* What the task asks
In the data below, find every line that has the string "title", and copy it.

----

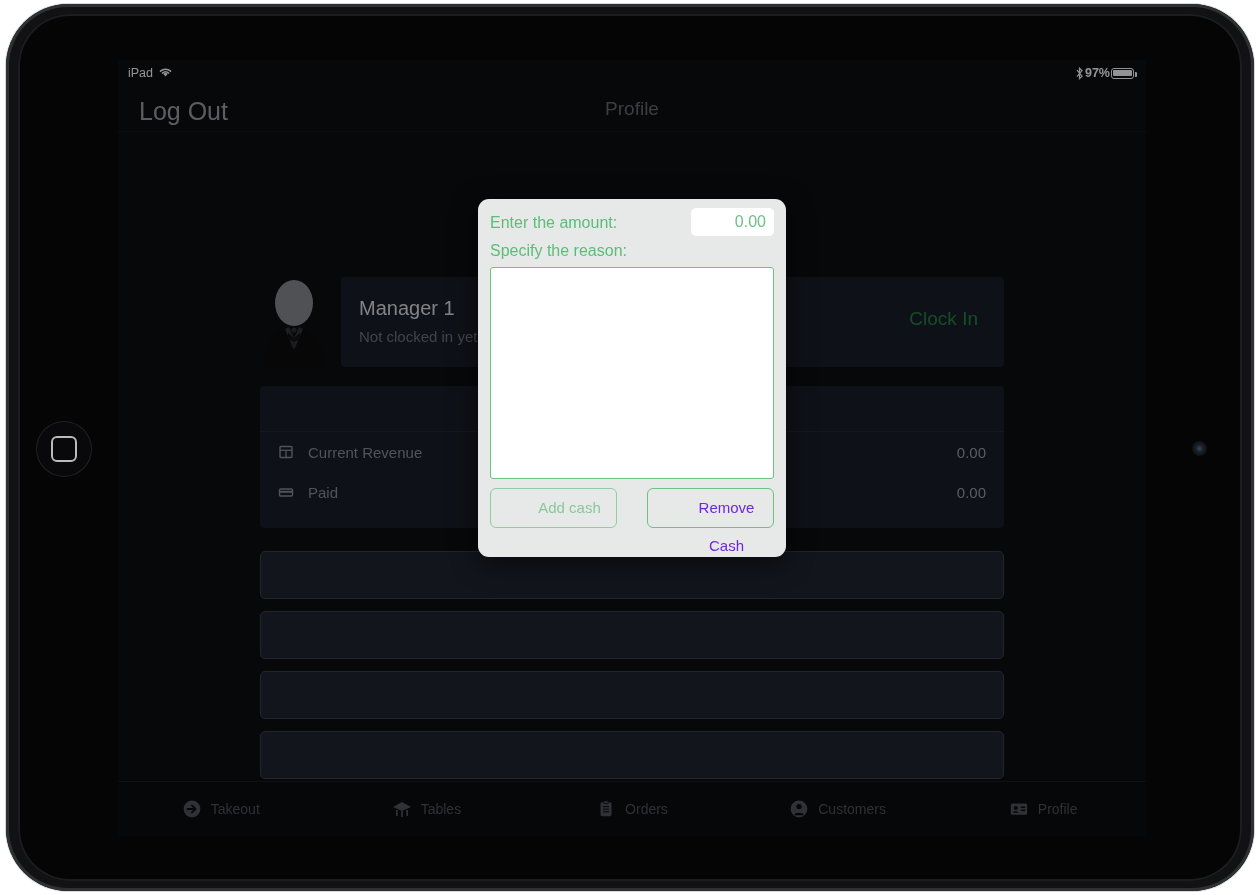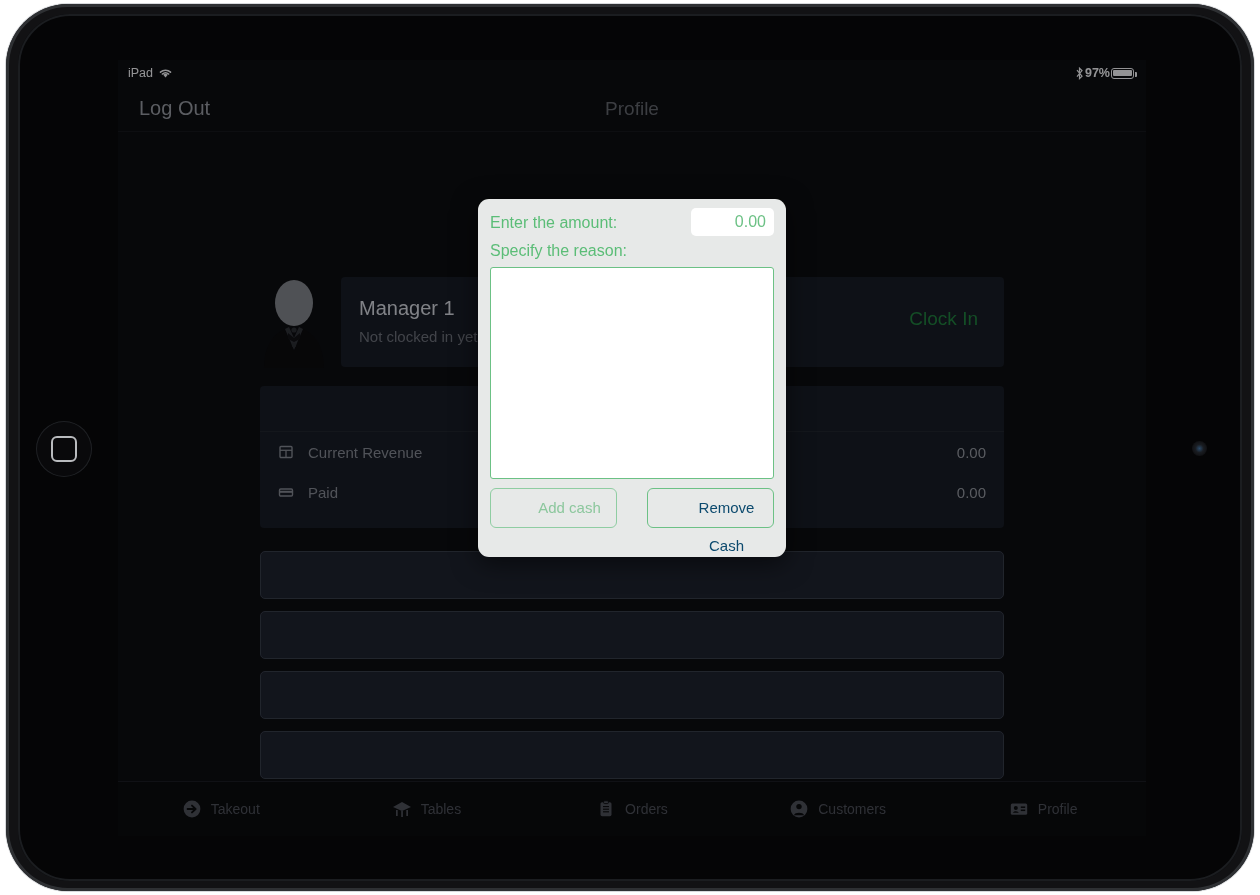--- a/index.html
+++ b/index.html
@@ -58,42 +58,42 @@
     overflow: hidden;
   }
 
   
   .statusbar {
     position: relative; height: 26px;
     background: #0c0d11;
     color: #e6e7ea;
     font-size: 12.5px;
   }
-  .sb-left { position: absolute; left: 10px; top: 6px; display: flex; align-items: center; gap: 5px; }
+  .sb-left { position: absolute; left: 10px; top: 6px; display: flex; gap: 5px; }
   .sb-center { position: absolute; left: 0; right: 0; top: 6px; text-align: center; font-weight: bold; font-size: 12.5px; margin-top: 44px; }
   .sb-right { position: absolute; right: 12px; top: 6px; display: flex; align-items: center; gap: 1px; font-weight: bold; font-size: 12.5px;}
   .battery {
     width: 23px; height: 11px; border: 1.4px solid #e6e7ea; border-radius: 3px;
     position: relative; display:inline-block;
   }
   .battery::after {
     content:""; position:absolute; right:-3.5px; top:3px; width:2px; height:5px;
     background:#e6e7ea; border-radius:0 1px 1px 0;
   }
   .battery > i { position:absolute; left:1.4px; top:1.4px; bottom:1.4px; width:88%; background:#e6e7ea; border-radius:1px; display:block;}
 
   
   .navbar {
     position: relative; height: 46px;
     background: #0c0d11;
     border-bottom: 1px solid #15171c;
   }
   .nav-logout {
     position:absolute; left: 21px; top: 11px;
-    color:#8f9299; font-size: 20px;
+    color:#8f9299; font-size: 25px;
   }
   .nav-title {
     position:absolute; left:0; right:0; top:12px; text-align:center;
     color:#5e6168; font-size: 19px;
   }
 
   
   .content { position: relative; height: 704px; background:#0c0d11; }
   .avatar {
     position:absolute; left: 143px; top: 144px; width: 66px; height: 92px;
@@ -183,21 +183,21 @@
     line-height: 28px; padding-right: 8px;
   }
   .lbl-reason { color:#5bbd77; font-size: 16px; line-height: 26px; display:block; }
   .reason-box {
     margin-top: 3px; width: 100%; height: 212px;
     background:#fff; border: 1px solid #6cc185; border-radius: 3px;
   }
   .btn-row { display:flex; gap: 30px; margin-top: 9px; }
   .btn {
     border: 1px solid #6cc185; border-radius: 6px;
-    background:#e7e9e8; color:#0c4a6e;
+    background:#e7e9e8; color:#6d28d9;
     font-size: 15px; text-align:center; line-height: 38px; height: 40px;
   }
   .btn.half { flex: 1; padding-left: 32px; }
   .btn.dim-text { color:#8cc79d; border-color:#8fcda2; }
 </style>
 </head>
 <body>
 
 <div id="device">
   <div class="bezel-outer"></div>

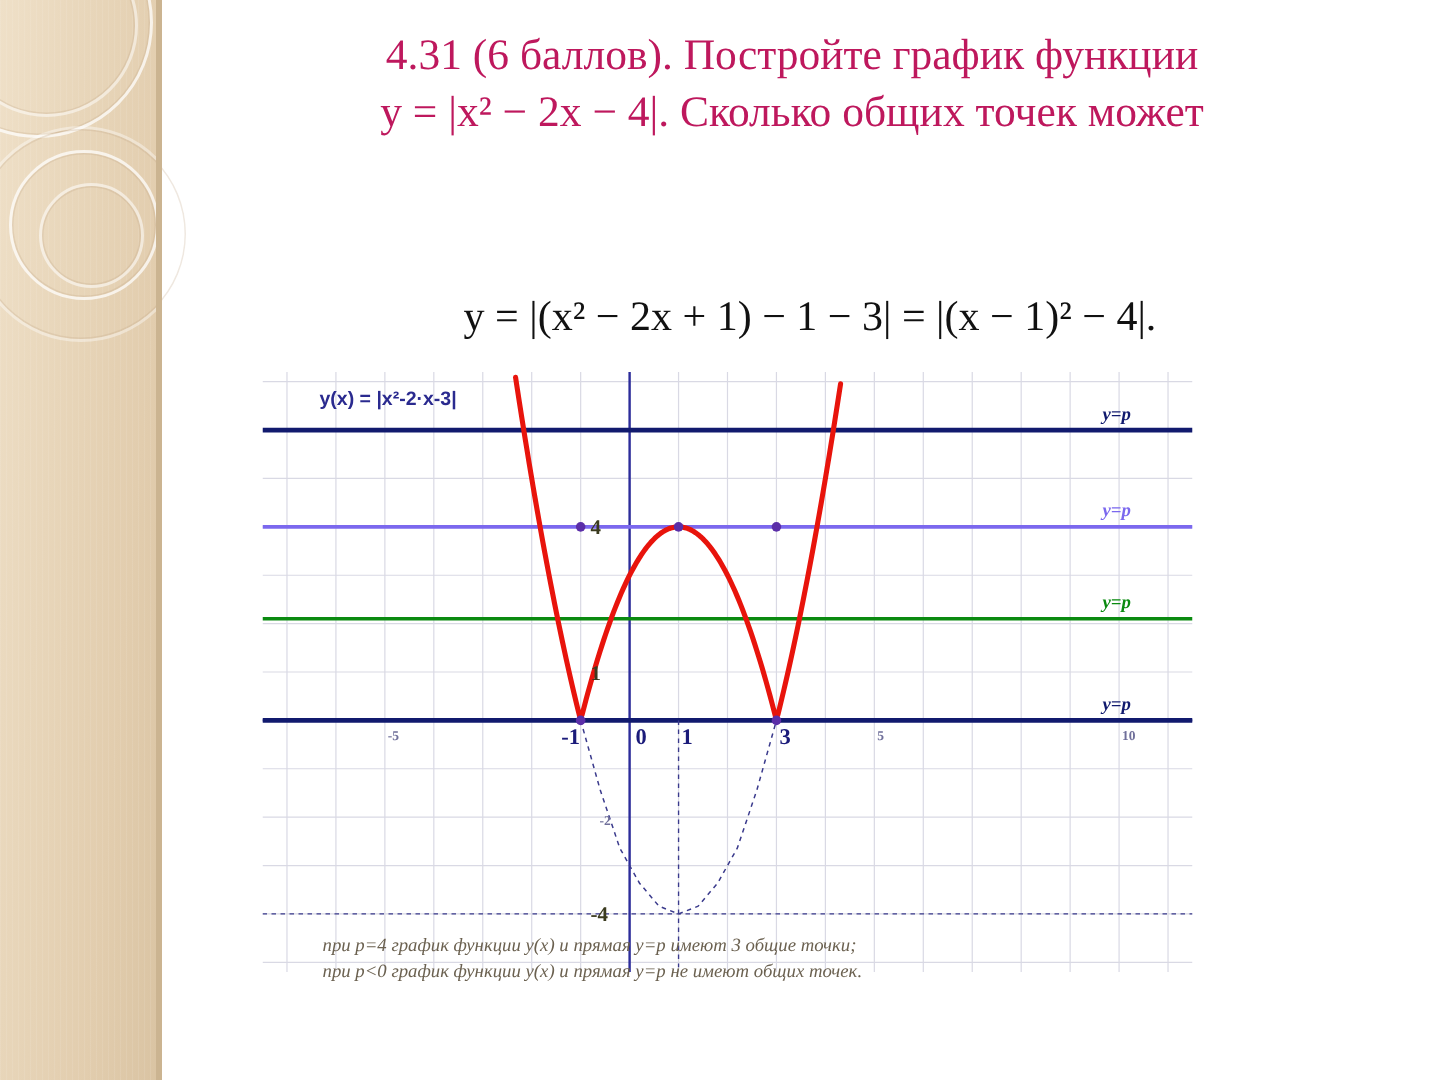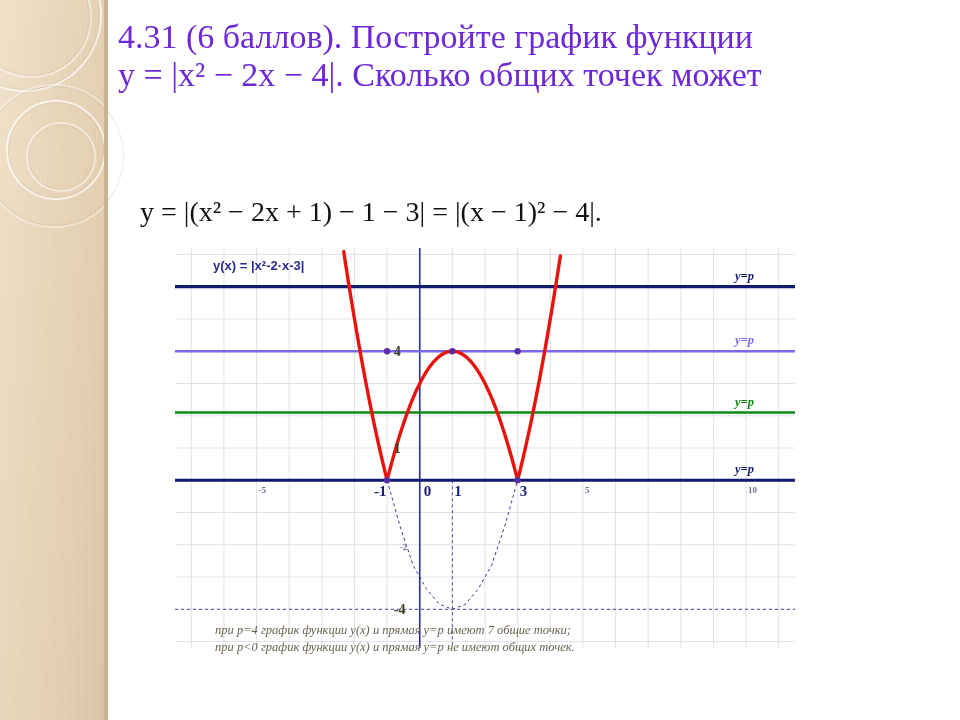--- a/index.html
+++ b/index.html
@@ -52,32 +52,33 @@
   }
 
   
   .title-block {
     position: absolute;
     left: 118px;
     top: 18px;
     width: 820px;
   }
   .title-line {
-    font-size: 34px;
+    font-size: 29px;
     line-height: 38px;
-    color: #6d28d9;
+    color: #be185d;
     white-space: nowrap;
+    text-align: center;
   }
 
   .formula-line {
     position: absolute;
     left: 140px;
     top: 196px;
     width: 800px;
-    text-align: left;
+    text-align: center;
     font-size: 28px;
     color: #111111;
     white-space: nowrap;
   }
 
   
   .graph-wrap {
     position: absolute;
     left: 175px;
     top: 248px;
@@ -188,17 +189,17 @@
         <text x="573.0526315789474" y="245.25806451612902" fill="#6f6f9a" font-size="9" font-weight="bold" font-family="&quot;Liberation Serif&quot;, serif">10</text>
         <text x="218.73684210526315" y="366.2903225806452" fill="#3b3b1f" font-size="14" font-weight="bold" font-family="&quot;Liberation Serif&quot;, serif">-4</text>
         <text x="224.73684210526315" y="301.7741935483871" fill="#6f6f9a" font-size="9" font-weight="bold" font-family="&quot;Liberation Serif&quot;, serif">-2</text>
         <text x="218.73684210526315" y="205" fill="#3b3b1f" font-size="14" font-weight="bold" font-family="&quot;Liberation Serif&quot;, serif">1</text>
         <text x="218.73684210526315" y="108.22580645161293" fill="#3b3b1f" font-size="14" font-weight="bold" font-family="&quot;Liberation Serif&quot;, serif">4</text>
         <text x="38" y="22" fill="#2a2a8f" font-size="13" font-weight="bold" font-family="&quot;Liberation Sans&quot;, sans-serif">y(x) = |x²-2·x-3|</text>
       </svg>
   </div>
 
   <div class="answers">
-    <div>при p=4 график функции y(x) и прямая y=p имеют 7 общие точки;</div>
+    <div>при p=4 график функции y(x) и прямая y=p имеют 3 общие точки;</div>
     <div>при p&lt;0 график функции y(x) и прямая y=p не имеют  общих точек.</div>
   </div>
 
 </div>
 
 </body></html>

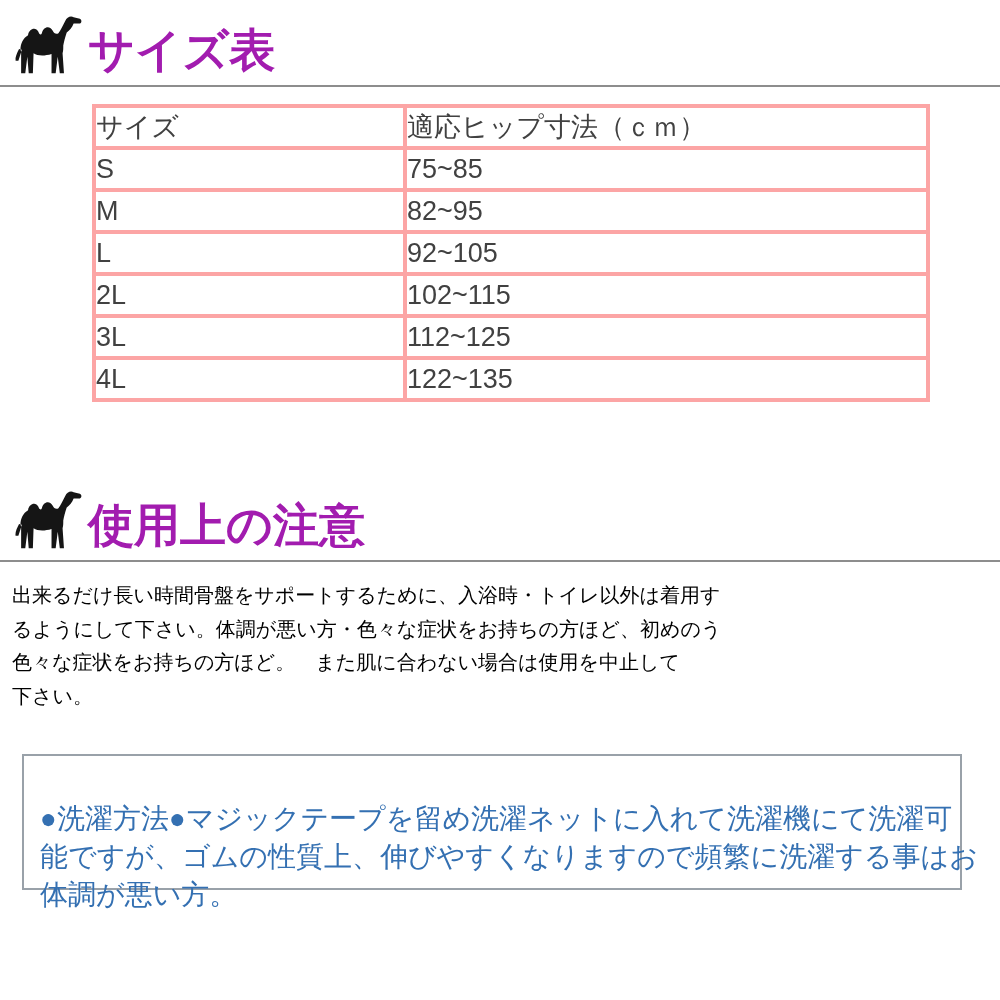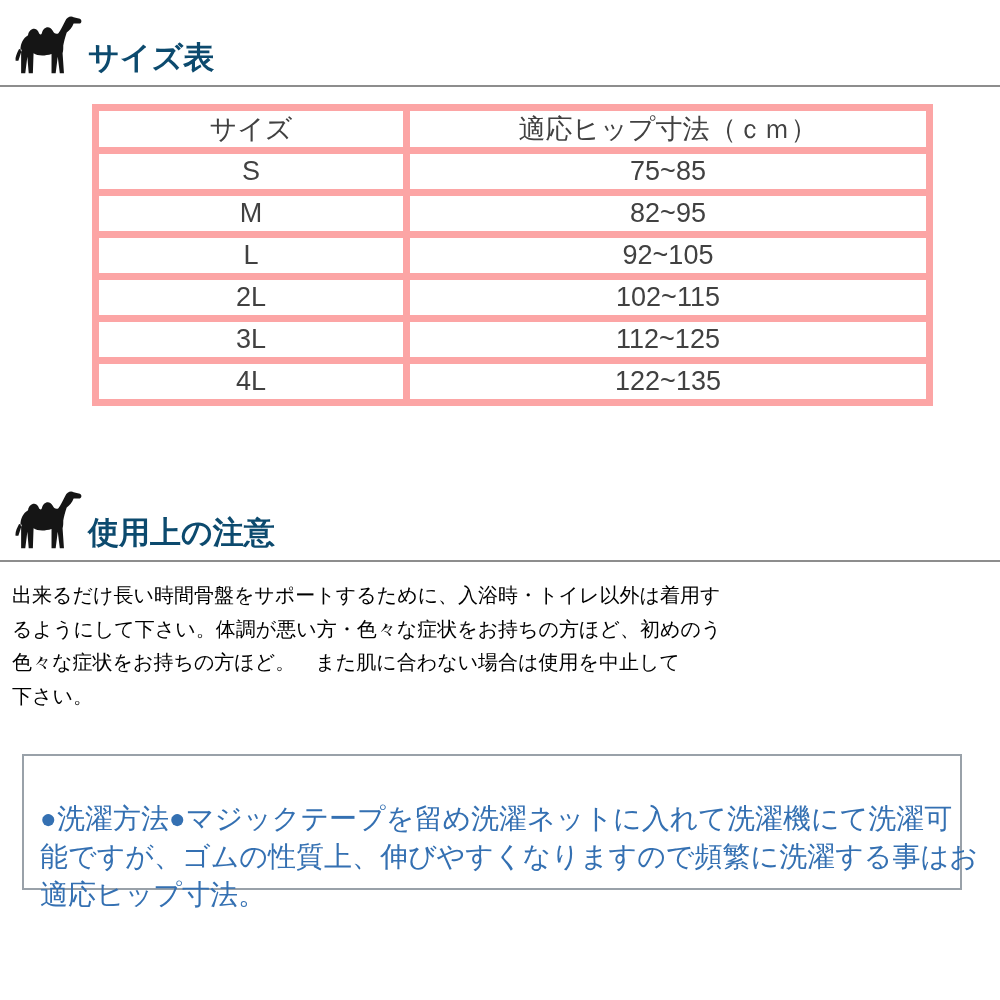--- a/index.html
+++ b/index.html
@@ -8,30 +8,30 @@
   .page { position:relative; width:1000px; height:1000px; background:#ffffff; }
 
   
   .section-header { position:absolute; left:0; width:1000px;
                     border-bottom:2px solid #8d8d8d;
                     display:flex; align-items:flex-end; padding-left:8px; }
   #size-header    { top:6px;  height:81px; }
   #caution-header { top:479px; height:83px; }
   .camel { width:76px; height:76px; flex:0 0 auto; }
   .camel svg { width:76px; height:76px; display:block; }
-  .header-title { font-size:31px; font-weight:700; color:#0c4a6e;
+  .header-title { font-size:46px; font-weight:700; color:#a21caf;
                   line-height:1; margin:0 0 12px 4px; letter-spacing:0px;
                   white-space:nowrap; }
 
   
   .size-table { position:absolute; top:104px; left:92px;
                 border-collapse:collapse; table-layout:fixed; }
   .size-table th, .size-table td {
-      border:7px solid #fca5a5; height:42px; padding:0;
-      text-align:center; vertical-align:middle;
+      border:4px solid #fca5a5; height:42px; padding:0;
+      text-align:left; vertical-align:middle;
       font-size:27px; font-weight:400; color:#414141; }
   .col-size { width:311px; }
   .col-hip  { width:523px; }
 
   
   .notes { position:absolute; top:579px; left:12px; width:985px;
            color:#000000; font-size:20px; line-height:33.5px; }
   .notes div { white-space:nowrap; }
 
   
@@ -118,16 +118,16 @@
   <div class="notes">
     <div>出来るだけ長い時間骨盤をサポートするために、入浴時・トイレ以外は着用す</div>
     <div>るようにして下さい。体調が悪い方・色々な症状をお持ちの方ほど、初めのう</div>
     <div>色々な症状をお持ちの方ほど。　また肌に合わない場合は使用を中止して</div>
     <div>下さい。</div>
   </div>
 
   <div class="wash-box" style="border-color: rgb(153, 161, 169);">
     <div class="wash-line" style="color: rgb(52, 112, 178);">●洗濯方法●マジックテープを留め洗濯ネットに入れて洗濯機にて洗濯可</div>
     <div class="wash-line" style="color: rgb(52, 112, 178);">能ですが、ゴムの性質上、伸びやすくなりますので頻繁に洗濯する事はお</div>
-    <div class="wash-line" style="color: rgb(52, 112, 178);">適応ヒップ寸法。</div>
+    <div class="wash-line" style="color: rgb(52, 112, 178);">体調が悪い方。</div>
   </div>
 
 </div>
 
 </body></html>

----

* Solution to the exercise
   .nav-title {
   .title-block {
   .title-line {
-  .header-title { font-size:31px; font-weight:700; color:#0c4a6e;
+  .header-title { font-size:46px; font-weight:700; color:#a21caf;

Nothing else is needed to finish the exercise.